Provided entries: Begin

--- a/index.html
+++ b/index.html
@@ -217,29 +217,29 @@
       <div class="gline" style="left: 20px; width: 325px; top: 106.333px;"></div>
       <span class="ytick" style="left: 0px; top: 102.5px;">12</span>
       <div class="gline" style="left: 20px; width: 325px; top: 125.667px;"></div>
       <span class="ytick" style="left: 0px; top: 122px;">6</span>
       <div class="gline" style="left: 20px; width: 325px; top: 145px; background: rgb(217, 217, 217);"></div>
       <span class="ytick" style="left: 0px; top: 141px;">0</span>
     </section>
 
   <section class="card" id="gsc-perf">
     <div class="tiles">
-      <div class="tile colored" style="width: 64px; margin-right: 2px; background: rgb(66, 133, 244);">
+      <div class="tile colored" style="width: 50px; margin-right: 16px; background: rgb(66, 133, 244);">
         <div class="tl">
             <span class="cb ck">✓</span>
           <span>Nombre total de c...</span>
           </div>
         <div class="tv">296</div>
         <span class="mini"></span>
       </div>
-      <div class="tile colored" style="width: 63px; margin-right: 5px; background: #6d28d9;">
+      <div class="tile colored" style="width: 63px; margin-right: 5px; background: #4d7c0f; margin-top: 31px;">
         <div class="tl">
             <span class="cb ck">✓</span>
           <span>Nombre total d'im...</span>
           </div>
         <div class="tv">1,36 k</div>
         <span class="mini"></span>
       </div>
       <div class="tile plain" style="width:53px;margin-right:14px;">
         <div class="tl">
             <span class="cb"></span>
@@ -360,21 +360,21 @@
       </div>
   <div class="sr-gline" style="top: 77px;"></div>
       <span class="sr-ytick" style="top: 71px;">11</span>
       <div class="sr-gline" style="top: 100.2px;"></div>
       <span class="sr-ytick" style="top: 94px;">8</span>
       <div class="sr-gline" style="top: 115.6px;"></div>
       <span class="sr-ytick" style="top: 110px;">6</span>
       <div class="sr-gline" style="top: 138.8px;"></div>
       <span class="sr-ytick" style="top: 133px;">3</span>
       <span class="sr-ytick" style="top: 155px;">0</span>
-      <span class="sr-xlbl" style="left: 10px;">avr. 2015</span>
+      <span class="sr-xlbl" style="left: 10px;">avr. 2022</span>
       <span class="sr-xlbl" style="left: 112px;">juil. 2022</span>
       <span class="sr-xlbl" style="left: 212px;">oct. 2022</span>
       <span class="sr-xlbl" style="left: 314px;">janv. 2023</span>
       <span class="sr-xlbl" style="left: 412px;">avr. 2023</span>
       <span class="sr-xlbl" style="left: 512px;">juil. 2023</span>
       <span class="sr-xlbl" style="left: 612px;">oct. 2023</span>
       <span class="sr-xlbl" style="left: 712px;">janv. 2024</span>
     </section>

Provided entries: End
Provided entries: Begin

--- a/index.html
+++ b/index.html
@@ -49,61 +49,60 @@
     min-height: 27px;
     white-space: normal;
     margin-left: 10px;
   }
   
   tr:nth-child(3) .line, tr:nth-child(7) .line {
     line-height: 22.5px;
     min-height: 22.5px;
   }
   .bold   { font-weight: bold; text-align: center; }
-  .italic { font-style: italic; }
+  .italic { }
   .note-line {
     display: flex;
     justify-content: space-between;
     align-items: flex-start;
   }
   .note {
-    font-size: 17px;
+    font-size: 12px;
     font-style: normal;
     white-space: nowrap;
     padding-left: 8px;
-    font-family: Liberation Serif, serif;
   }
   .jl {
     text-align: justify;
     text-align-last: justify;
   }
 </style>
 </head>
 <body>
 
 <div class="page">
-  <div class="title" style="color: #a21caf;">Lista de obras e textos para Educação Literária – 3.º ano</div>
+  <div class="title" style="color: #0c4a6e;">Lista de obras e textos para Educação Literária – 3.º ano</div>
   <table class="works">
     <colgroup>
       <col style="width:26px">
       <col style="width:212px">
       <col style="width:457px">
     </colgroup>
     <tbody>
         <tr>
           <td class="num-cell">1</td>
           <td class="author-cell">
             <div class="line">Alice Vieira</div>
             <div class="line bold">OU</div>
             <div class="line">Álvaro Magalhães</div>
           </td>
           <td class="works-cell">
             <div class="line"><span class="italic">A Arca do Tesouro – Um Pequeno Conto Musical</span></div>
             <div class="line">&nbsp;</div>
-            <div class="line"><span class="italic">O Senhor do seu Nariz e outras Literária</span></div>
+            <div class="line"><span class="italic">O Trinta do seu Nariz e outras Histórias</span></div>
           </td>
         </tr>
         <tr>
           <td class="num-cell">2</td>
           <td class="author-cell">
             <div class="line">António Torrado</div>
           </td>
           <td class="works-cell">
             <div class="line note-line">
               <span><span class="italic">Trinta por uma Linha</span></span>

Provided entries: End
Provided entries: Begin

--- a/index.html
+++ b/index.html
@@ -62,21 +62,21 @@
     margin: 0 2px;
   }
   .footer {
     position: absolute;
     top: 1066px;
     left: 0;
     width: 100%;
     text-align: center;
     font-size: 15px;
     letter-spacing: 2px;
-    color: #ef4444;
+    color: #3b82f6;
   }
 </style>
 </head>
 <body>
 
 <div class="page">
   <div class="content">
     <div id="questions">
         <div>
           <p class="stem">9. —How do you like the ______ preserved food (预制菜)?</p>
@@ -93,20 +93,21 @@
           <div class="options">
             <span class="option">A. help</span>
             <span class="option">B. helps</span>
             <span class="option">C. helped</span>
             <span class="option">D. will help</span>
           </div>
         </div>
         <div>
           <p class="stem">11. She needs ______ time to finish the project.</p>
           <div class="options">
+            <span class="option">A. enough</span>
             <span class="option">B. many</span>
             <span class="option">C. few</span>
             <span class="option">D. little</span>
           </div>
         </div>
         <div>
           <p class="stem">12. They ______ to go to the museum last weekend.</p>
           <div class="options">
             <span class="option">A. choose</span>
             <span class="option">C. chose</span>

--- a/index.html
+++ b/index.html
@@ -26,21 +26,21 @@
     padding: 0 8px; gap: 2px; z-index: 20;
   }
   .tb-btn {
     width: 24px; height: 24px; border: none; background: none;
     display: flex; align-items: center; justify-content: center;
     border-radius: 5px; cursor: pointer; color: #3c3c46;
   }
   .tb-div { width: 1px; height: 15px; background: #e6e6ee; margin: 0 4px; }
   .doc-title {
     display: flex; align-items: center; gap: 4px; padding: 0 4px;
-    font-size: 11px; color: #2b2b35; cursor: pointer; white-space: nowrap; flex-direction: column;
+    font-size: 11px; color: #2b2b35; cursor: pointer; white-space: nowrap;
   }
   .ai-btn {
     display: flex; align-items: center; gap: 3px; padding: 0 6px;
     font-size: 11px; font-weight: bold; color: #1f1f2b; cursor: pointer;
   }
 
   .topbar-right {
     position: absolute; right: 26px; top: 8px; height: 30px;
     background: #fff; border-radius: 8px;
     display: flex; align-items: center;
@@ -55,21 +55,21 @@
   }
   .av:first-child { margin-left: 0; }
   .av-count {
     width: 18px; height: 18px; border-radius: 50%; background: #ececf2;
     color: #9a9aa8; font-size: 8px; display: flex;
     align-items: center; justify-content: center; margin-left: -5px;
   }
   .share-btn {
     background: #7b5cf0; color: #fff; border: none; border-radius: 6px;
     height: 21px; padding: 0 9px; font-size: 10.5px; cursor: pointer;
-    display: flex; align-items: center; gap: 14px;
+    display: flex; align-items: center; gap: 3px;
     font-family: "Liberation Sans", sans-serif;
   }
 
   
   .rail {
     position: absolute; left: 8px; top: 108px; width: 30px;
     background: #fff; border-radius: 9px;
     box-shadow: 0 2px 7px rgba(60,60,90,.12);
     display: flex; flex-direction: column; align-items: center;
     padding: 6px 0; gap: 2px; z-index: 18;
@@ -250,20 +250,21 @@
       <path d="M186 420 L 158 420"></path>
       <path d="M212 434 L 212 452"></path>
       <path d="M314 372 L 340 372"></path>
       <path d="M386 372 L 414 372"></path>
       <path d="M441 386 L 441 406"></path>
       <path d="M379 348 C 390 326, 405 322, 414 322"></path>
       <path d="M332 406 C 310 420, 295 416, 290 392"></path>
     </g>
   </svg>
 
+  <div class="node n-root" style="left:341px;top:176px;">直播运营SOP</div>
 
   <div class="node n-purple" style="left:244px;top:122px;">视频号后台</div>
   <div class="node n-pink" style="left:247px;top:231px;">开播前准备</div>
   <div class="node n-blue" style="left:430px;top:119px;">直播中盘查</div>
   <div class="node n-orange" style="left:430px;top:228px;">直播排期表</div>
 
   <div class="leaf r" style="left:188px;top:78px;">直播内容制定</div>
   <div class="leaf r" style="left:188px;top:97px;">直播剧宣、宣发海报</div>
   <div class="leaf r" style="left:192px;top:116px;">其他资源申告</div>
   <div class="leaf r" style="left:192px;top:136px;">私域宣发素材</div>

Provided entries: End

__Work item__: Every line in the records above with the string "nowrap" in it should be shown.

__Output of the task__:
     white-space: nowrap;
-    font-size: 11px; color: #2b2b35; cursor: pointer; white-space: nowrap; flex-direction: column;
+    font-size: 11px; color: #2b2b35; cursor: pointer; white-space: nowrap;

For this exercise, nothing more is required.